Work required: Every entry that follows must be written out exactly, apart from its pictures.

Input data:
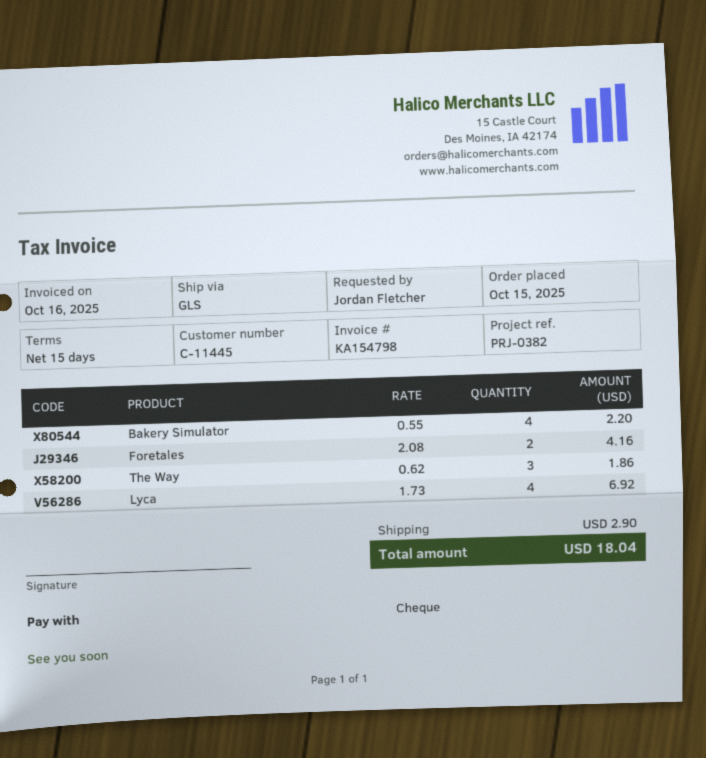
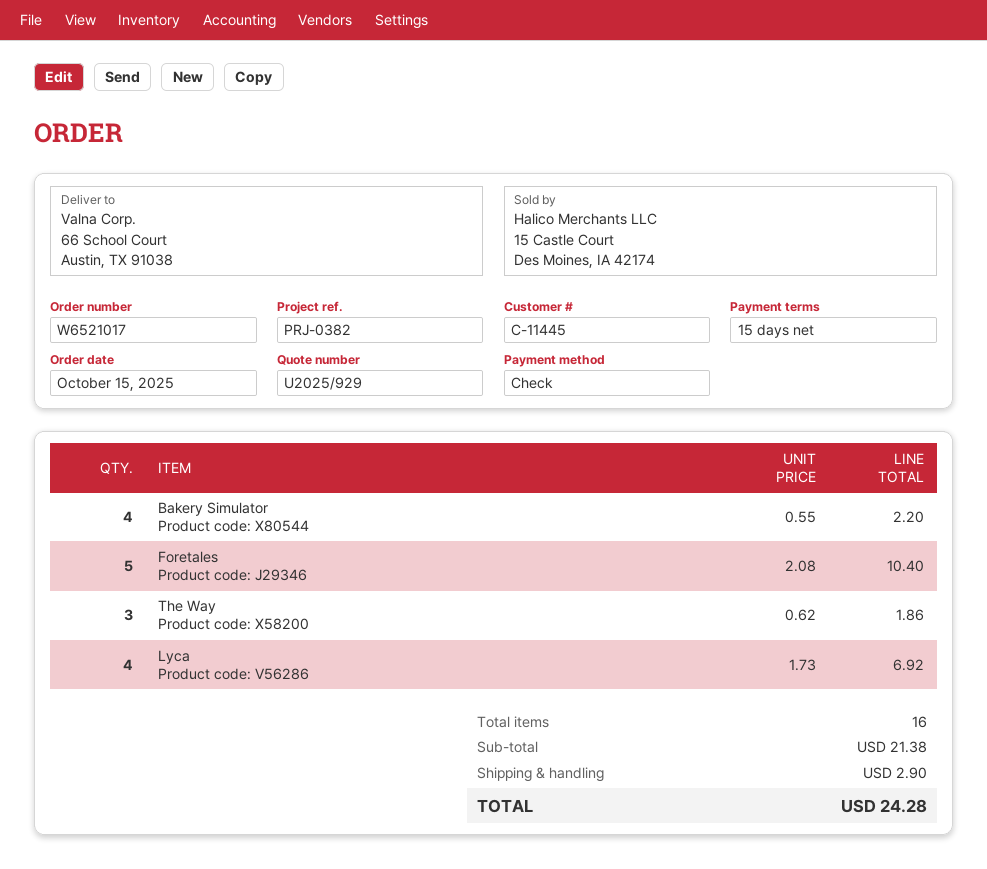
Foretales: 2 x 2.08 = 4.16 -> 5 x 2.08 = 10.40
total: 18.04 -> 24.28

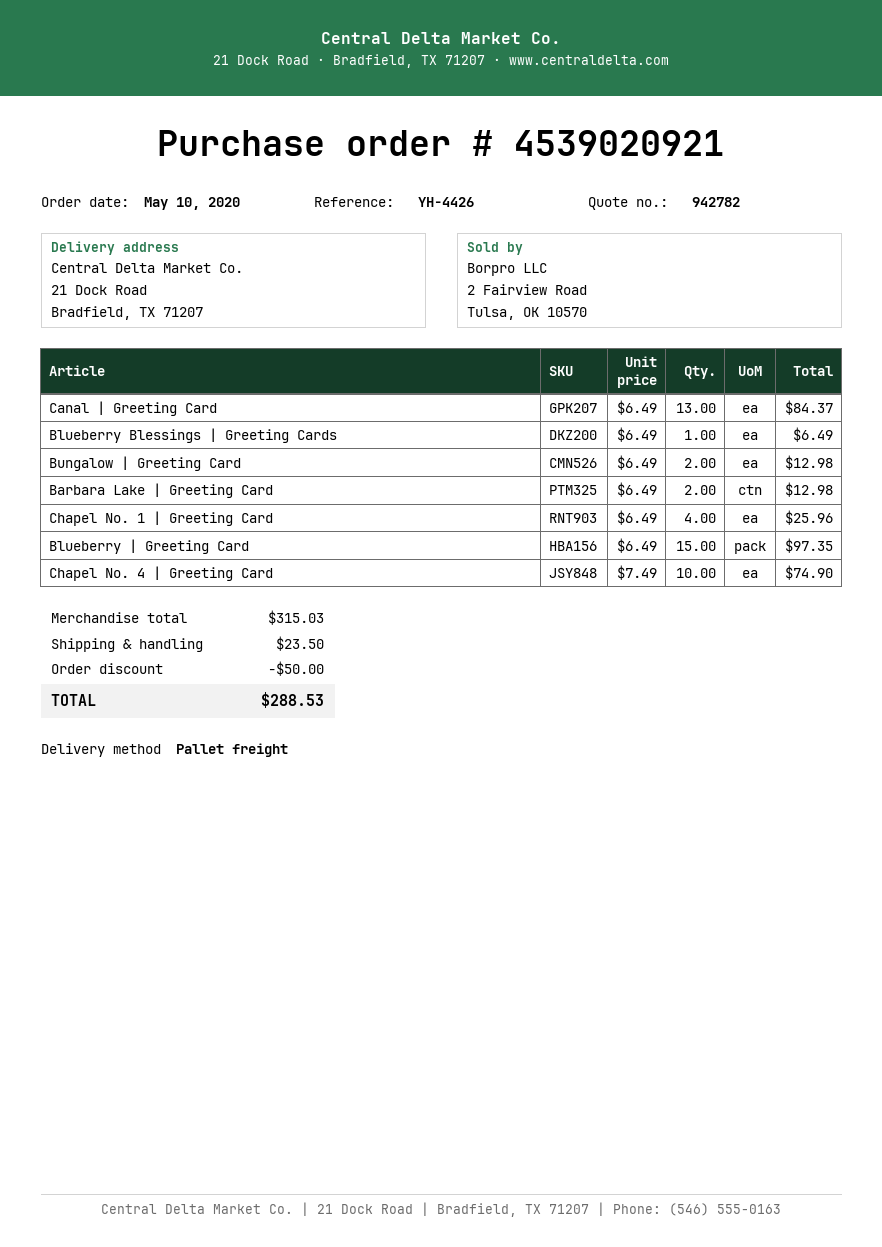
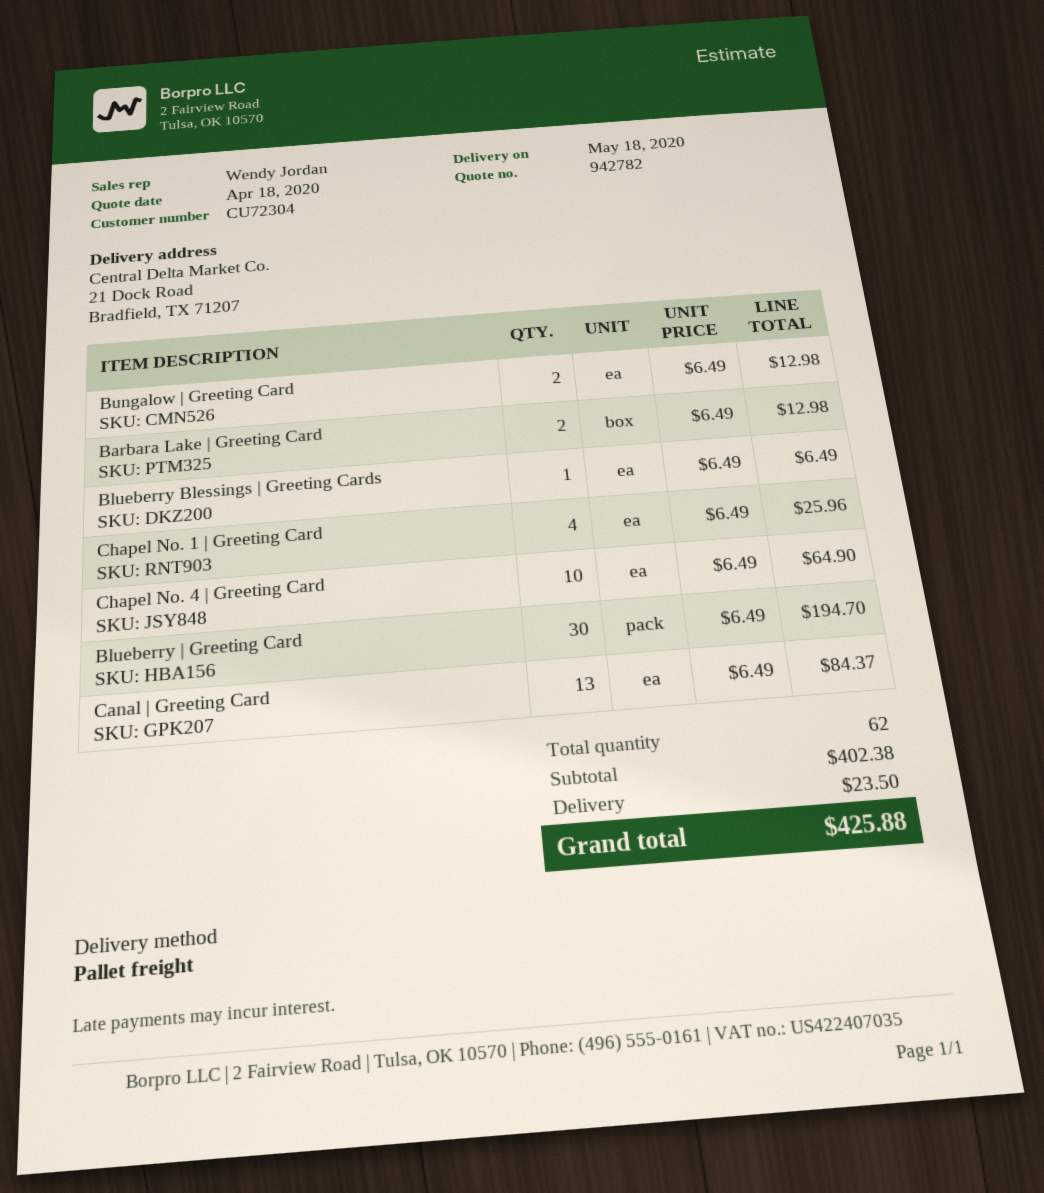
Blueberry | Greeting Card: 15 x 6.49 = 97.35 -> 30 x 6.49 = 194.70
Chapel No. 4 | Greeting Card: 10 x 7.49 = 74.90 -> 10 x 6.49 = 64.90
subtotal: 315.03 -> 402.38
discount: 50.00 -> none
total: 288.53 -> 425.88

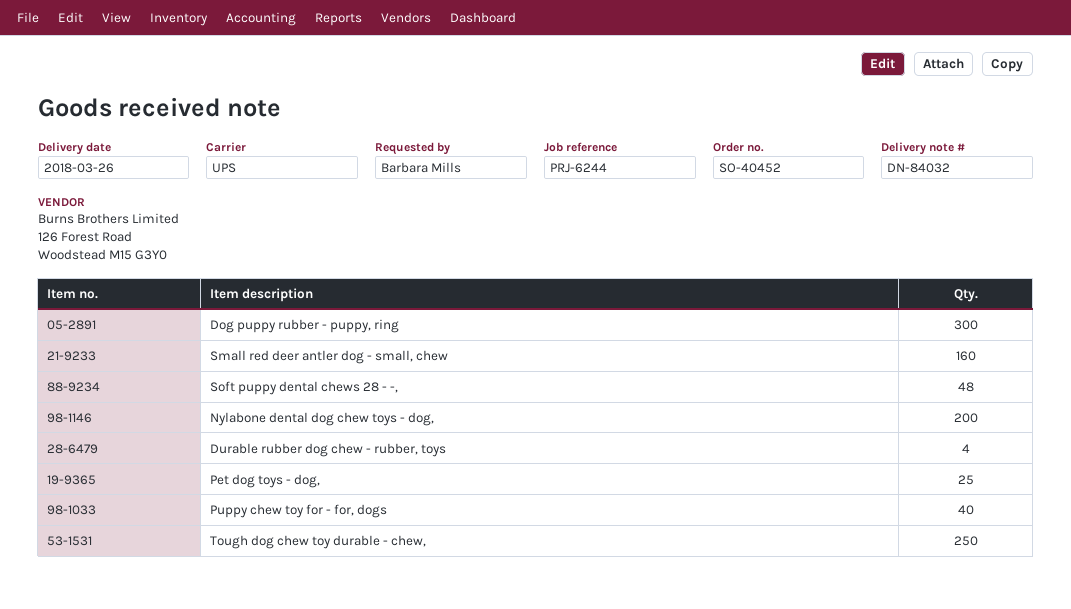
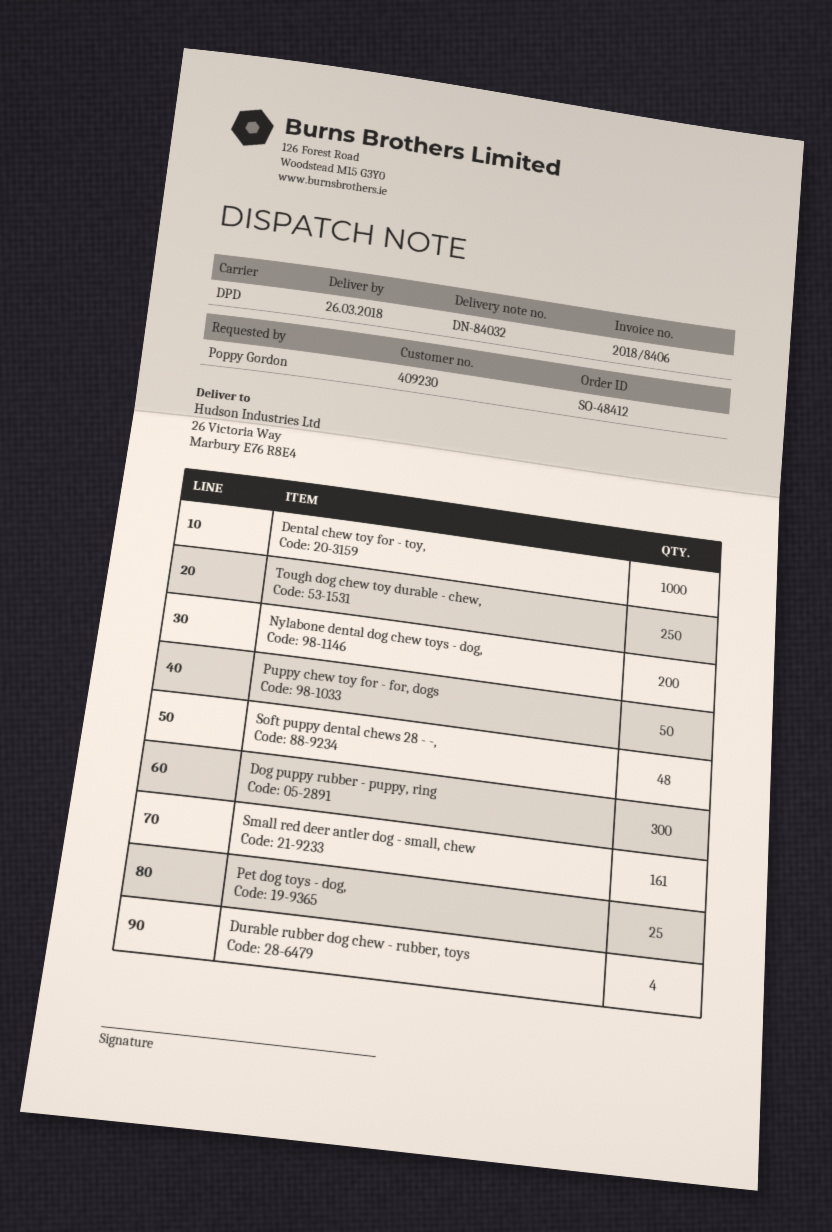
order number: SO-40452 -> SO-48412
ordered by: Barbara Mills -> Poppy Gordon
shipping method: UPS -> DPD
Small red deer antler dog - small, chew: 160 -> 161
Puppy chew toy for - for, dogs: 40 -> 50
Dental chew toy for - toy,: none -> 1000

Answer to this problem:
Foretales: 2 x 2.08 = 4.16 -> 5 x 2.08 = 10.40
total: 18.04 -> 24.28

Blueberry | Greeting Card: 15 x 6.49 = 97.35 -> 30 x 6.49 = 194.70
Chapel No. 4 | Greeting Card: 10 x 7.49 = 74.90 -> 10 x 6.49 = 64.90
subtotal: 315.03 -> 402.38
discount: 50.00 -> none
total: 288.53 -> 425.88

order number: SO-40452 -> SO-48412
ordered by: Barbara Mills -> Poppy Gordon
shipping method: UPS -> DPD
Small red deer antler dog - small, chew: 160 -> 161
Puppy chew toy for - for, dogs: 40 -> 50
Dental chew toy for - toy,: none -> 1000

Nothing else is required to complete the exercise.